▸ **TASK DIRECTIONS**: From the records below, set down exactly the lines starting with the line that contains "(117, 144) none -> [124,133,159,143] latest" and going on through the line that contains "(211, 320) none". Nothing else is wanted.

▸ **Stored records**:
__________

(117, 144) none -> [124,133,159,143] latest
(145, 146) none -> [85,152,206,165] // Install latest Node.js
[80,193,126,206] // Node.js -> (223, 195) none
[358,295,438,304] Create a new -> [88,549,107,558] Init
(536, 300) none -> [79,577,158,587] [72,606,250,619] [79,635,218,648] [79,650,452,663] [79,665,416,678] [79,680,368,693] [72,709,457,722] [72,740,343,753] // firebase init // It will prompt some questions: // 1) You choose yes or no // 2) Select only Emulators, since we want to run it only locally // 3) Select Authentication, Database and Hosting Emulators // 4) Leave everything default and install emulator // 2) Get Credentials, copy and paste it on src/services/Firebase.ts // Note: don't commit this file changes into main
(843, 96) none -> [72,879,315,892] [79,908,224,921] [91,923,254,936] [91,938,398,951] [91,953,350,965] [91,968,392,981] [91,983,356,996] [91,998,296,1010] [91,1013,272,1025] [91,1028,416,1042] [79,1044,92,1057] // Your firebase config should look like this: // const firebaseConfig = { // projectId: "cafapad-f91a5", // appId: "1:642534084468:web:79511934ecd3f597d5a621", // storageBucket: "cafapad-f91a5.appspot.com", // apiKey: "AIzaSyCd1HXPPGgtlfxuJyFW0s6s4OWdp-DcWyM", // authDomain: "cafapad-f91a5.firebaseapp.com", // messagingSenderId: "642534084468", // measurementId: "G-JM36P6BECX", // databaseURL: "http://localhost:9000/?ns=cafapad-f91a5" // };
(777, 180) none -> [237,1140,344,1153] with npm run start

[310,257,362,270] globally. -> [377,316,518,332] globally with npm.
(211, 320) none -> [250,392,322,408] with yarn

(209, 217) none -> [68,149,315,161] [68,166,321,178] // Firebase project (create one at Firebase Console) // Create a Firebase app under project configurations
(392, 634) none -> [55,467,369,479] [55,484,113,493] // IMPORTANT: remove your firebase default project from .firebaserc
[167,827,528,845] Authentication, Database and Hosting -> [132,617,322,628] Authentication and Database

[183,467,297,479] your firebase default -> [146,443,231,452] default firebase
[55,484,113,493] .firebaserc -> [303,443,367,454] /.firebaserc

__________

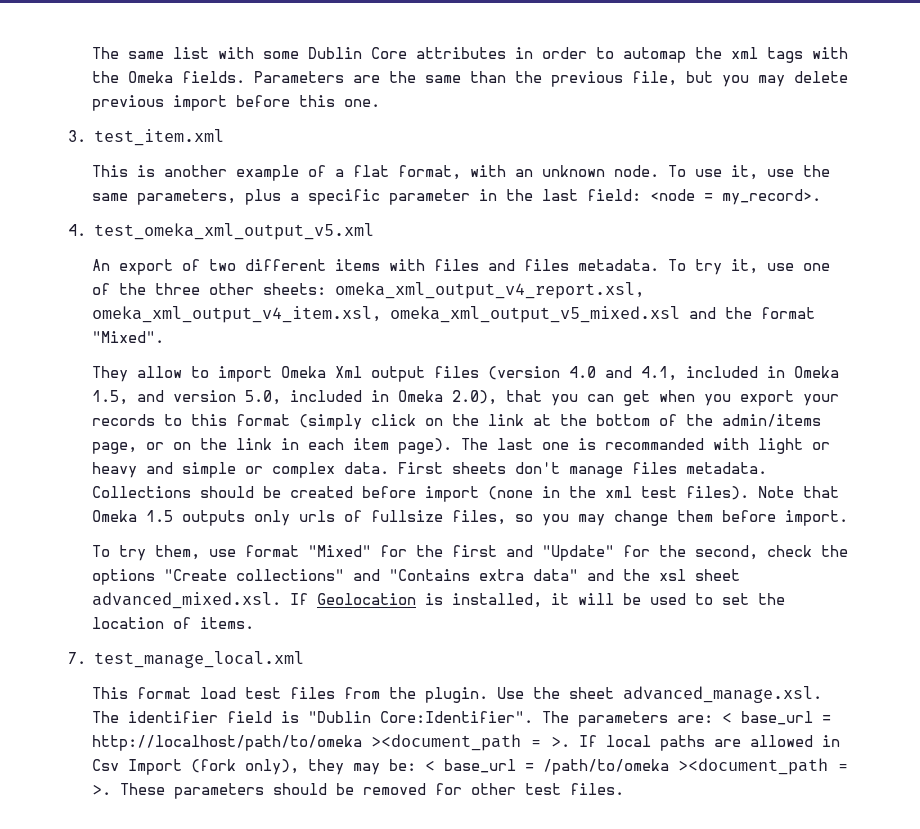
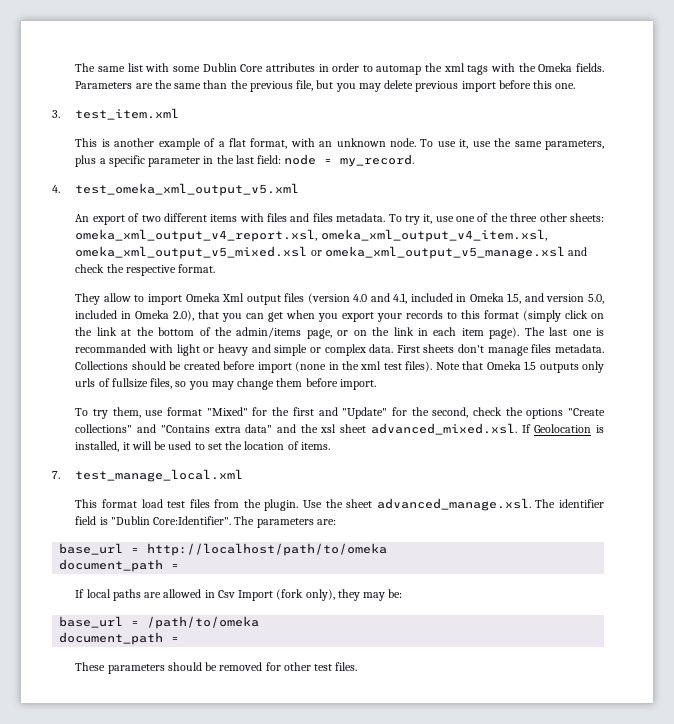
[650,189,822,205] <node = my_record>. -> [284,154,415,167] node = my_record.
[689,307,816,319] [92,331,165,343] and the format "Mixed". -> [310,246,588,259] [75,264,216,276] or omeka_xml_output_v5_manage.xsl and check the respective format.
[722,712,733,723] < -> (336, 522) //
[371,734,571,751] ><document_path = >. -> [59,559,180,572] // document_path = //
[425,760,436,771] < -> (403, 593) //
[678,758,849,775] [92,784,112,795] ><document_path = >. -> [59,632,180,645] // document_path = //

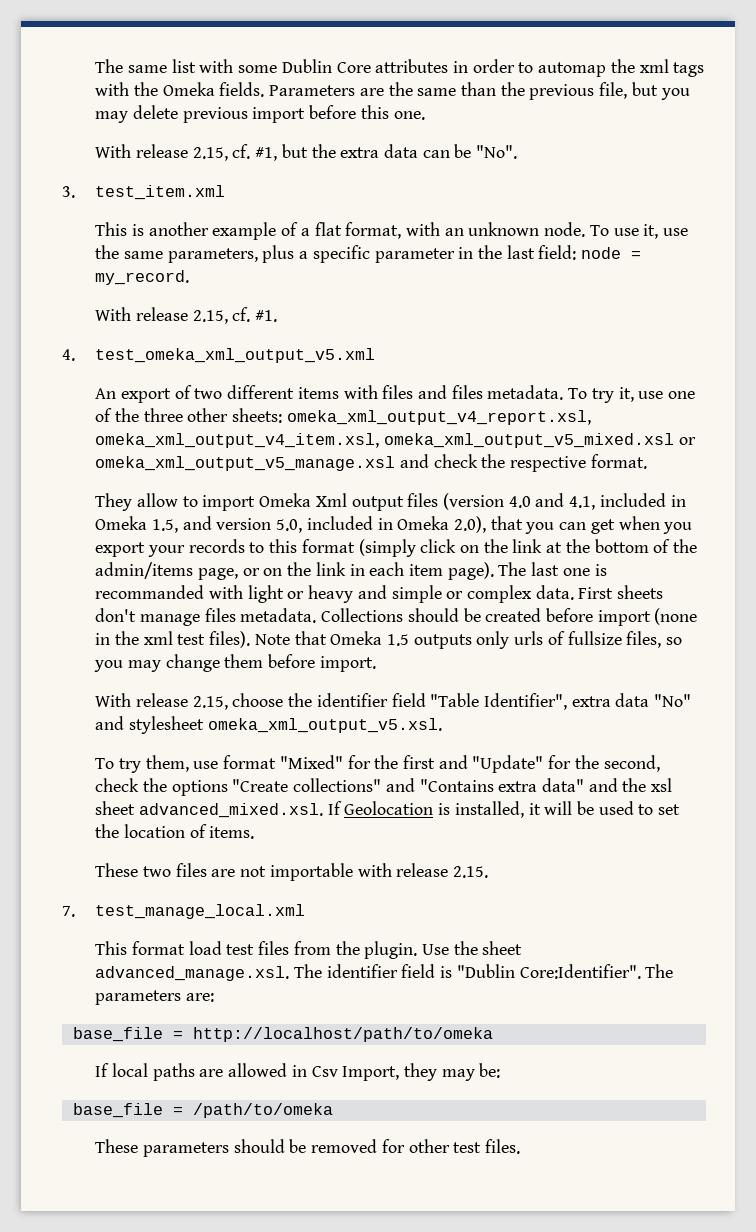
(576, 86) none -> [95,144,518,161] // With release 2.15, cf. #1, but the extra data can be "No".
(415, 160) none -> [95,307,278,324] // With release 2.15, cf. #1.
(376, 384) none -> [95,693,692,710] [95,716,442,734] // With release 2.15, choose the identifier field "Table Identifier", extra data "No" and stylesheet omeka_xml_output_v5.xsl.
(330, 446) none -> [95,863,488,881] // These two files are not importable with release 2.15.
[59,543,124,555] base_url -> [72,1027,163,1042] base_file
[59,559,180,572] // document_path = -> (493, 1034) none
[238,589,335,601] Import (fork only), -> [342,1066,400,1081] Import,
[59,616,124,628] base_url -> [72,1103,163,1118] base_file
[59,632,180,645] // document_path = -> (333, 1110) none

__________

▸ **SOLUTION TO THE PROBLEM**:
(117, 144) none -> [124,133,159,143] latest
(145, 146) none -> [85,152,206,165] // Install latest Node.js
[80,193,126,206] // Node.js -> (223, 195) none
[358,295,438,304] Create a new -> [88,549,107,558] Init
(536, 300) none -> [79,577,158,587] [72,606,250,619] [79,635,218,648] [79,650,452,663] [79,665,416,678] [79,680,368,693] [72,709,457,722] [72,740,343,753] // firebase init // It will prompt some questions: // 1) You choose yes or no // 2) Select only Emulators, since we want to run it only locally // 3) Select Authentication, Database and Hosting Emulators // 4) Leave everything default and install emulator // 2) Get Credentials, copy and paste it on src/services/Firebase.ts // Note: don't commit this file changes into main
(843, 96) none -> [72,879,315,892] [79,908,224,921] [91,923,254,936] [91,938,398,951] [91,953,350,965] [91,968,392,981] [91,983,356,996] [91,998,296,1010] [91,1013,272,1025] [91,1028,416,1042] [79,1044,92,1057] // Your firebase config should look like this: // const firebaseConfig = { // projectId: "cafapad-f91a5", // appId: "1:642534084468:web:79511934ecd3f597d5a621", // storageBucket: "cafapad-f91a5.appspot.com", // apiKey: "AIzaSyCd1HXPPGgtlfxuJyFW0s6s4OWdp-DcWyM", // authDomain: "cafapad-f91a5.firebaseapp.com", // messagingSenderId: "642534084468", // measurementId: "G-JM36P6BECX", // databaseURL: "http://localhost:9000/?ns=cafapad-f91a5" // };
(777, 180) none -> [237,1140,344,1153] with npm run start

[310,257,362,270] globally. -> [377,316,518,332] globally with npm.
(211, 320) none -> [250,392,322,408] with yarn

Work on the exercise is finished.